BEGIN

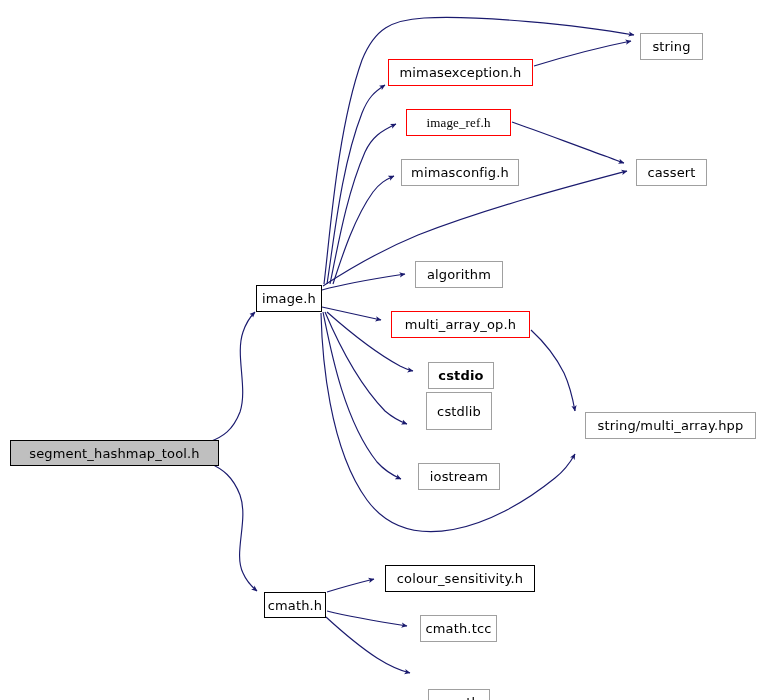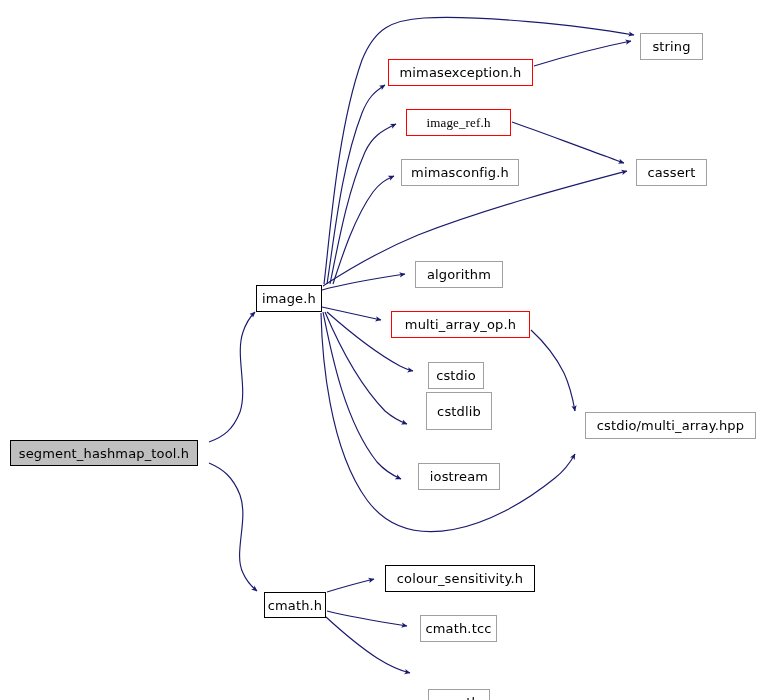"cstdio" div.node { font-weight: none -> bold; width: 56px -> 66px }
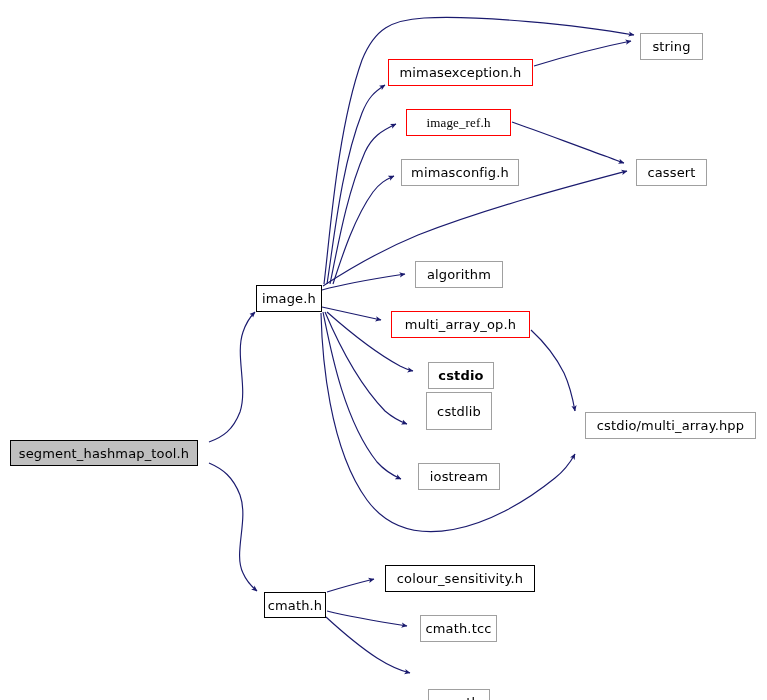"cstdio/multi_array.hpp" span.node-label { text: cstdio/multi -> string/multi }
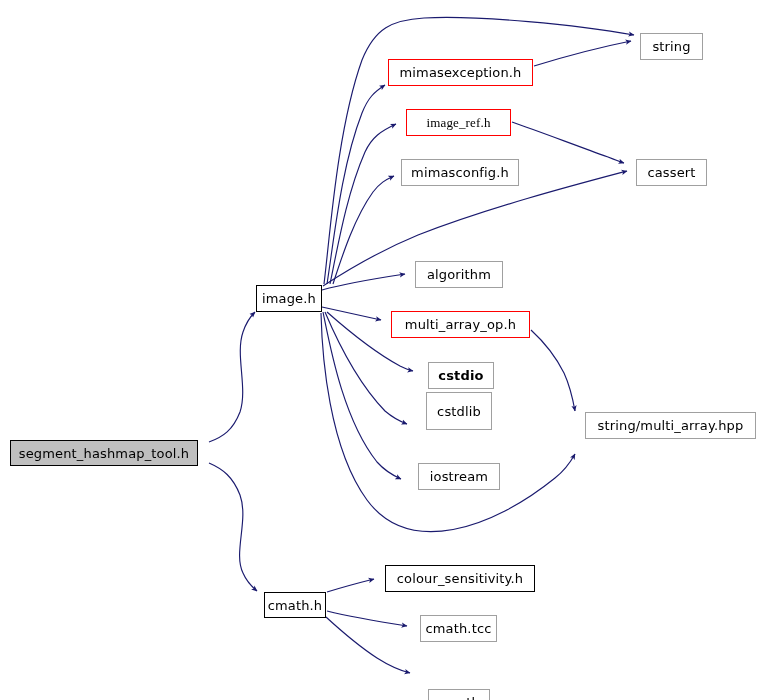"segment_hashmap_tool.h" div.node { width: 188px -> 209px }
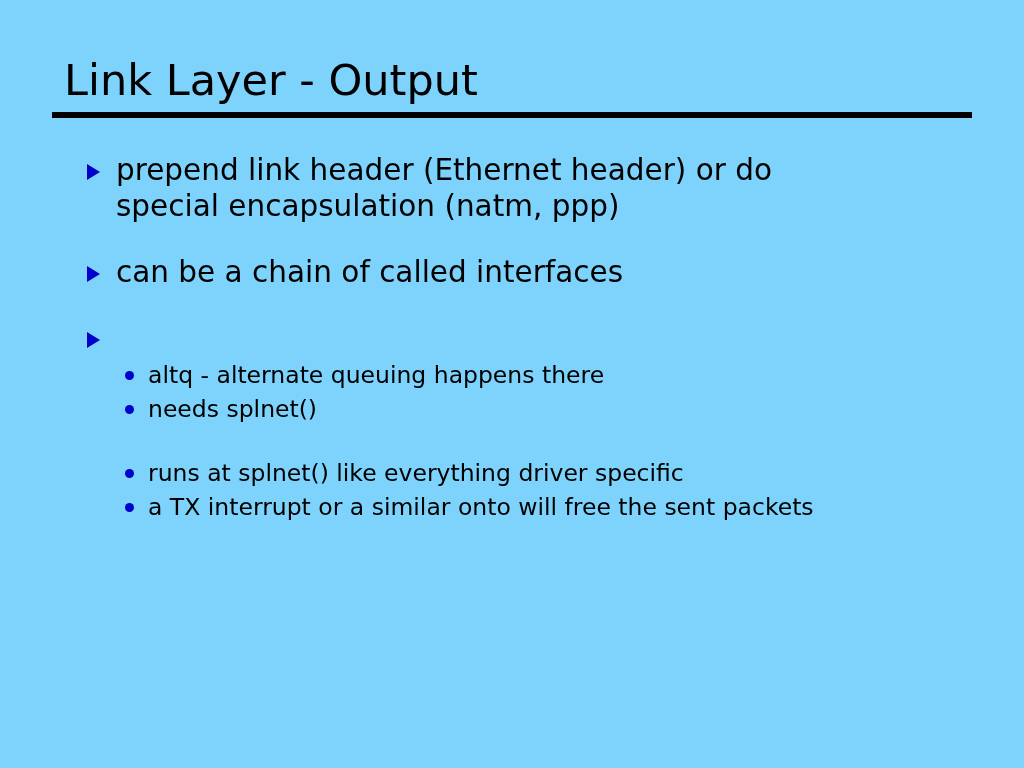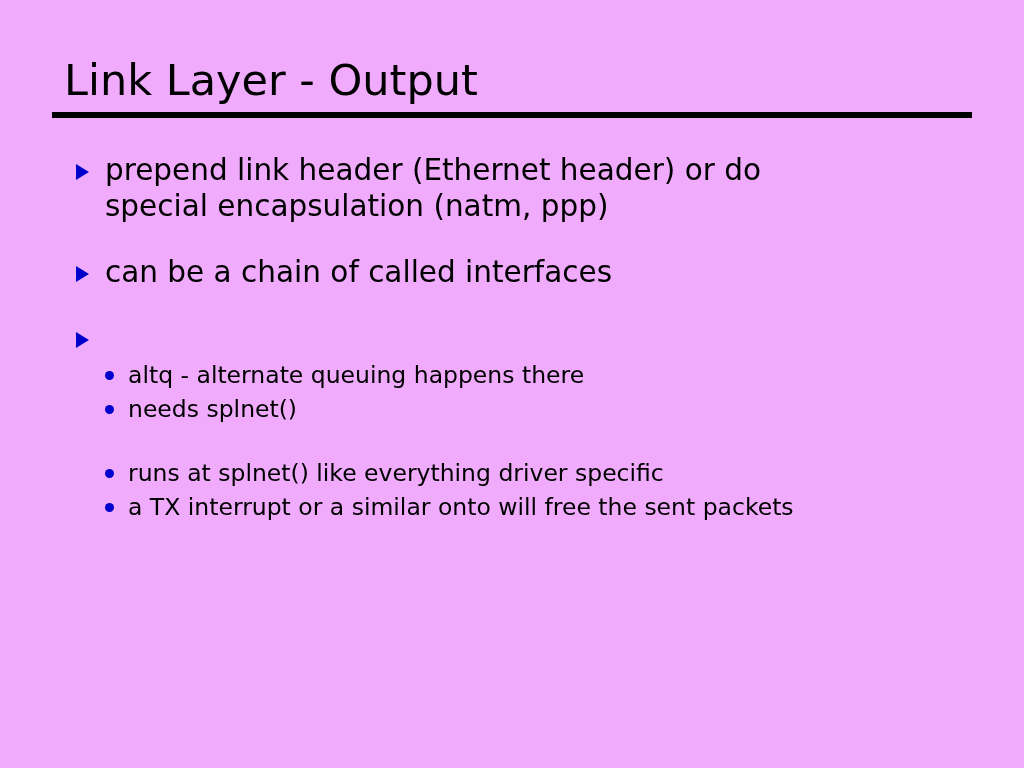"Link Layer - Output" .slide { background: #f0abfc -> #7dd3fc }
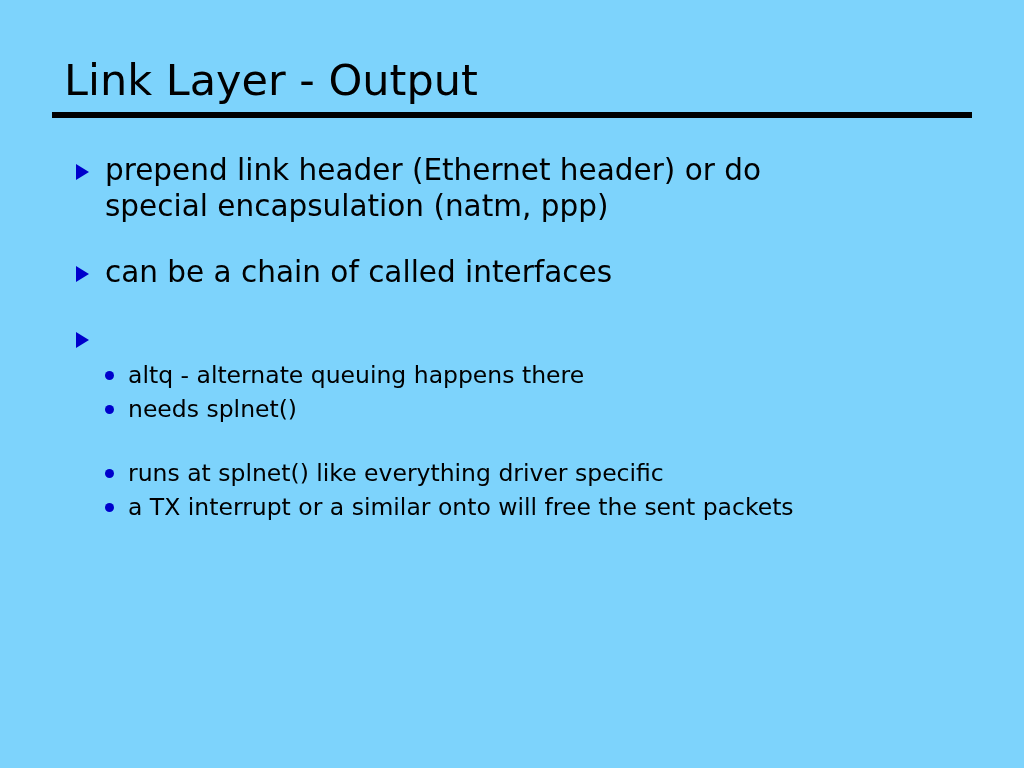"prepend link header (Ethernet header)" .body-area { left: 0 -> 11px }
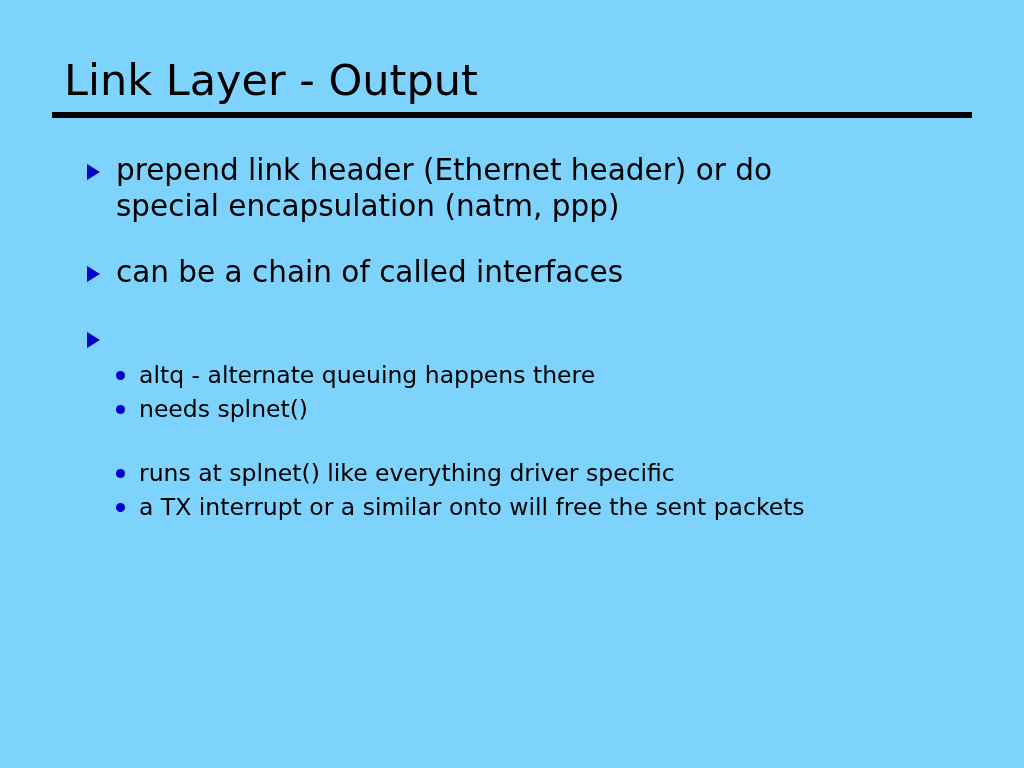"altq - alternate queuing happens" .l2list { margin: 2px 0 0 0 -> 2px 0 0 9px }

END

Repeat every record precisely. Any picture among them stays out of the copy.

"cstdio" div.node { font-weight: none -> bold; width: 56px -> 66px }
"cstdio/multi_array.hpp" span.node-label { text: cstdio/multi -> string/multi }
"segment_hashmap_tool.h" div.node { width: 188px -> 209px }
"Link Layer - Output" .slide { background: #f0abfc -> #7dd3fc }
"prepend link header (Ethernet header)" .body-area { left: 0 -> 11px }
"altq - alternate queuing happens" .l2list { margin: 2px 0 0 0 -> 2px 0 0 9px }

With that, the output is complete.